Revision tracking records:
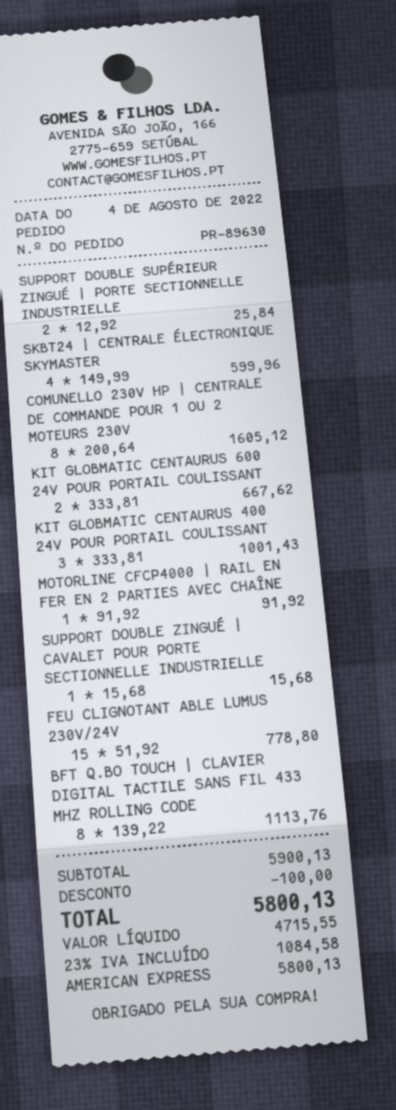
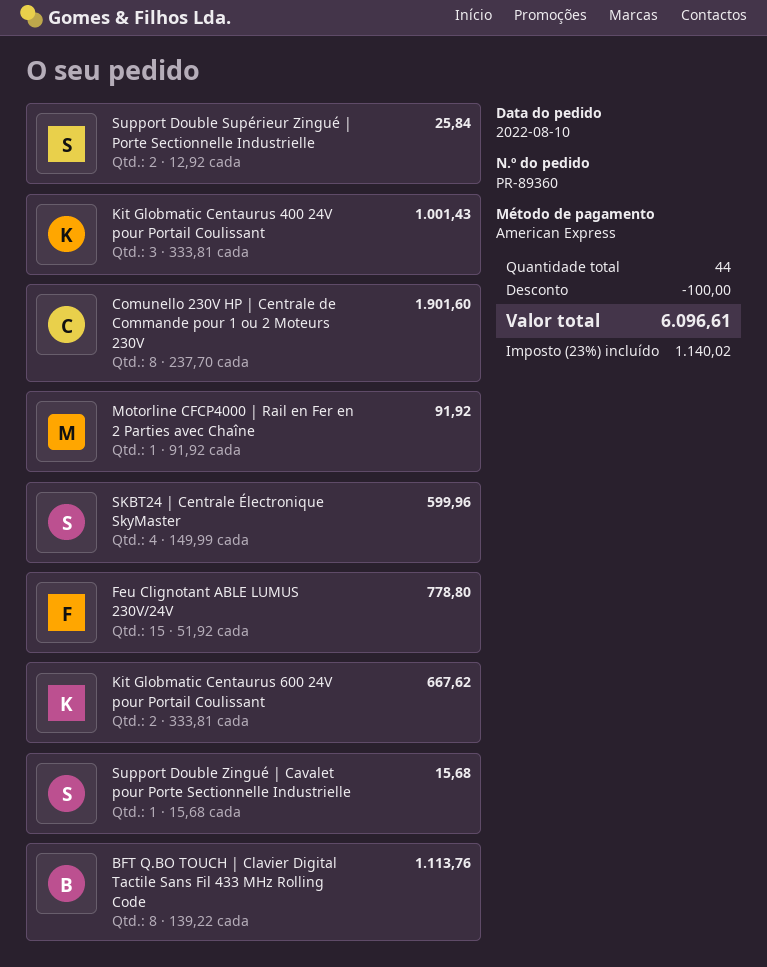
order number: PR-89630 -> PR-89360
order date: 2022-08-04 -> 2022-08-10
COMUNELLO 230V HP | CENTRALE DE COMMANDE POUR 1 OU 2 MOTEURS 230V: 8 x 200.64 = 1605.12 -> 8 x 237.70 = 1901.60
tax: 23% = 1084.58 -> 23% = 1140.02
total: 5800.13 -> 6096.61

• ABOUT THIS TASK: Look above for the line containing "order date: 2022-08-04 -> 2022-08-10". Return it and each line after it exactly, through the last line, and nothing more.

• TASK RESPONSE:
order date: 2022-08-04 -> 2022-08-10
COMUNELLO 230V HP | CENTRALE DE COMMANDE POUR 1 OU 2 MOTEURS 230V: 8 x 200.64 = 1605.12 -> 8 x 237.70 = 1901.60
tax: 23% = 1084.58 -> 23% = 1140.02
total: 5800.13 -> 6096.61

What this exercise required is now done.